Due to the renaming of some class methods (attached/detached to connected/disconnected) and removal of createdCallback in favor of constructors (which is a good thing!), I find myself writing my WebComponent base class (class-factory mixin) as follows.
My question is, should I be doing what I'm doing, or do you recommend something else? Note that the attached/detachedCallback methods simply call the connected/disconnectedCallback methods, and also note what I've done with createdCallback
and the constructor
due to the differences between v0 and v1. Subclasses of my WebComponent base class still use createdCallback
rather than a constructor in order to be backwards compatible.
The code is as follows, with parts removed for brevity in order to show just the parts dealing with the v0/v1 APIs directly and how backwards compatibility is maintained:
// Very very stupid hack needed for Safari in order for us to be able to extend
// the HTMLElement class. See:
// https://github.com/google/traceur-compiler/issues/1709
if (typeof window.HTMLElement != 'function') {
const _HTMLElement = function HTMLElement(){}
_HTMLElement.prototype = window.HTMLElement.prototype
window.HTMLElement = _HTMLElement
}
// XXX: Maybe we can improve by clearing items after X amount of time?

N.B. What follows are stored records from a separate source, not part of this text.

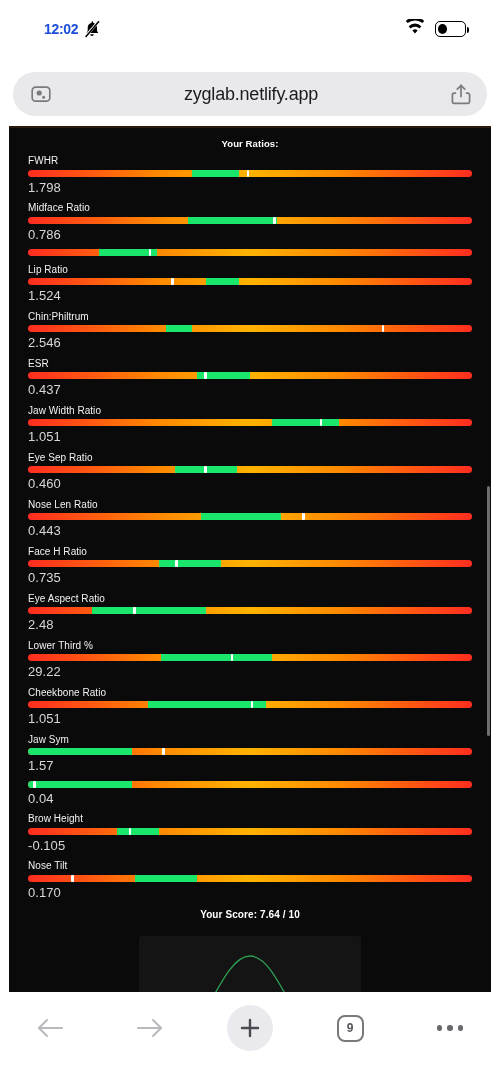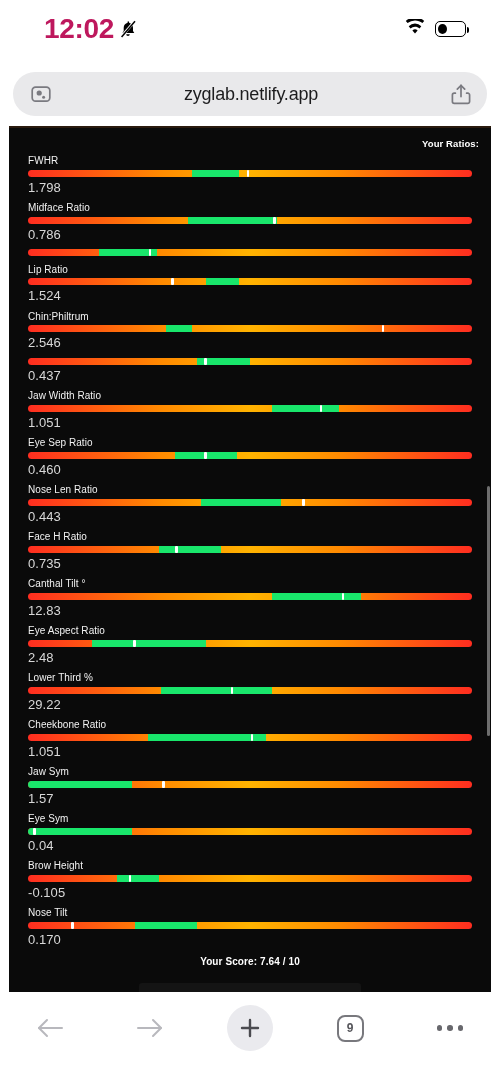--- a/index.html
+++ b/index.html
@@ -12,21 +12,21 @@
   }
   #app { position: relative; width: 500px; height: 1087px; background: #fff; }
 
   
   .status-bar {
     position: absolute; top: 0; left: 0; width: 500px; height: 58px;
     display: flex; align-items: center; justify-content: space-between;
     padding: 0 34px 0 44px;
   }
   .status-left { display: flex; align-items: center; gap: 5px; }
-  .clock { font-size: 28px; font-weight: 700; color: #be185d; letter-spacing: -0.3px; }
+  .clock { font-size: 14px; font-weight: 700; color: #1d4ed8; letter-spacing: -0.3px; }
   .bell-muted { position: relative; width: 18px; height: 20px; }
   .bell-muted svg { display: block; }
   .status-right { display: flex; align-items: center; gap: 9px; }
   .battery {
     width: 31px; height: 16px; border: 1.6px solid #000; border-radius: 5px;
     position: relative; display: flex; align-items: center; padding: 0 2px;
   }
   .battery::after {
     content: ""; position: absolute; right: -4px; top: 5px;
     width: 2px; height: 6px; background: #000; border-radius: 0 2px 2px 0;
@@ -49,22 +49,22 @@
 
   
   .page {
     position: absolute; top: 126px; left: 9px; width: 482px; height: 866px;
     background: #0a0a0a; overflow: hidden;
   }
   .page-top-rule { height: 2px; background: #2a1a0e; width: 100%; }
   .page-inner { padding: 0; position: relative; height: 100%; }
 
   .section-title {
-    text-align: right; color: #ffffff; font-size: 9.5px; font-weight: 700;
-    padding: 10px 12px 6px 0; letter-spacing: 0.1px;
+    text-align: center; color: #ffffff; font-size: 9.5px; font-weight: 700;
+    padding: 10px 0 6px 0; letter-spacing: 0.1px;
   }
 
   .ratios { padding: 0 19px 0 19px; }
   .ratio-row { margin-bottom: 7.5px; }
   .ratio-label {
     color: #f2f2f2; font-size: 10px; font-weight: 400;
     margin-bottom: 3.5px; letter-spacing: 0.05px; line-height: 1.1;
   }
   .ratio-bar {
     position: relative; height: 7px; border-radius: 4px; overflow: hidden;
@@ -210,20 +210,21 @@
           </div>
           <div class="ratio-row">
             <div class="ratio-label">Chin:Philtrum</div>
             <div class="ratio-bar">
               <div class="ratio-green" style="left: 31%; width: 6%;"></div>
               <div class="ratio-marker" style="left: calc(80% - 1.25px);"></div>
             </div>
             <div class="ratio-value">2.546</div>
           </div>
           <div class="ratio-row">
+            <div class="ratio-label">ESR</div>
             <div class="ratio-bar">
               <div class="ratio-green" style="left: 38%; width: 12%;"></div>
               <div class="ratio-marker" style="left: calc(40% - 1.25px);"></div>
             </div>
             <div class="ratio-value">0.437</div>
           </div>
           <div class="ratio-row">
             <div class="ratio-label">Jaw Width Ratio</div>
             <div class="ratio-bar">
               <div class="ratio-green" style="left: 55%; width: 15%;"></div>
@@ -249,28 +250,20 @@
           </div>
           <div class="ratio-row">
             <div class="ratio-label">Face H Ratio</div>
             <div class="ratio-bar">
               <div class="ratio-green" style="left: 29.5%; width: 14%;"></div>
               <div class="ratio-marker" style="left: calc(33.5% - 1.25px);"></div>
             </div>
             <div class="ratio-value">0.735</div>
           </div>
           <div class="ratio-row">
-            <div class="ratio-label">Canthal Tilt °</div>
-            <div class="ratio-bar">
-              <div class="ratio-green" style="left: 55%; width: 20%;"></div>
-              <div class="ratio-marker" style="left: calc(71% - 1.25px);"></div>
-            </div>
-            <div class="ratio-value">12.83</div>
-          </div>
-          <div class="ratio-row">
             <div class="ratio-label">Eye Aspect Ratio</div>
             <div class="ratio-bar">
               <div class="ratio-green" style="left: 14.5%; width: 25.5%;"></div>
               <div class="ratio-marker" style="left: calc(24% - 1.25px);"></div>
             </div>
             <div class="ratio-value">2.48</div>
           </div>
           <div class="ratio-row">
             <div class="ratio-label">Lower Third %</div>
             <div class="ratio-bar">
@@ -289,21 +282,20 @@
           </div>
           <div class="ratio-row">
             <div class="ratio-label">Jaw Sym</div>
             <div class="ratio-bar">
               <div class="ratio-green" style="left: 0%; width: 23.5%;"></div>
               <div class="ratio-marker" style="left: calc(30.5% - 1.25px);"></div>
             </div>
             <div class="ratio-value">1.57</div>
           </div>
           <div class="ratio-row">
-            <div class="ratio-label">Eye Sym</div>
             <div class="ratio-bar">
               <div class="ratio-green" style="left: 0%; width: 23.5%;"></div>
               <div class="ratio-marker" style="left: calc(1.5% - 1.25px);"></div>
             </div>
             <div class="ratio-value">0.04</div>
           </div>
           <div class="ratio-row">
             <div class="ratio-label">Brow Height</div>
             <div class="ratio-bar">
               <div class="ratio-green" style="left: 20%; width: 9.5%;"></div>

const classCache = new Map
function hasHTMLElementPrototype(constructor) {
if (!constructor) return false
if (constructor === HTMLElement) return true
else return hasHTMLElementPrototype(constructor.prototype)
}
/**
* Creates a WebComponent base class dynamically, depending on which
* HTMLElement class you want it to extend from. Extend from WebComponent when
* making a new Custom Element class.
*
* @example
* import WebComponent from './WebComponent'
* class AwesomeButton extends WebComponent(HTMLButtonElement) { ... }
*
* @param {Function} elementClass The class that the generated WebComponent
* base class will extend from.
*/
export default
function WebComponentMixin(elementClass) {
if (!elementClass) elementClass = HTMLElement
if (!hasHTMLElementPrototype(elementClass)) {
throw new TypeError(
'The argument to WebComponentMixin must be a constructor that extends from or is HTMLElement.'
)
}
// if a base class that extends the given `elementClass` has already been
// created, return it.
if (classCache.has(elementClass))
return classCache.get(elementClass)
// otherwise, create it.
class WebComponent extends elementClass {
// constructor() is used in v1 Custom Elements instead of
// createdCallback() as in v0.
constructor() {
super()
// If the following is true, then we know the user should be using
// `document.registerElement()` to define an element from this class.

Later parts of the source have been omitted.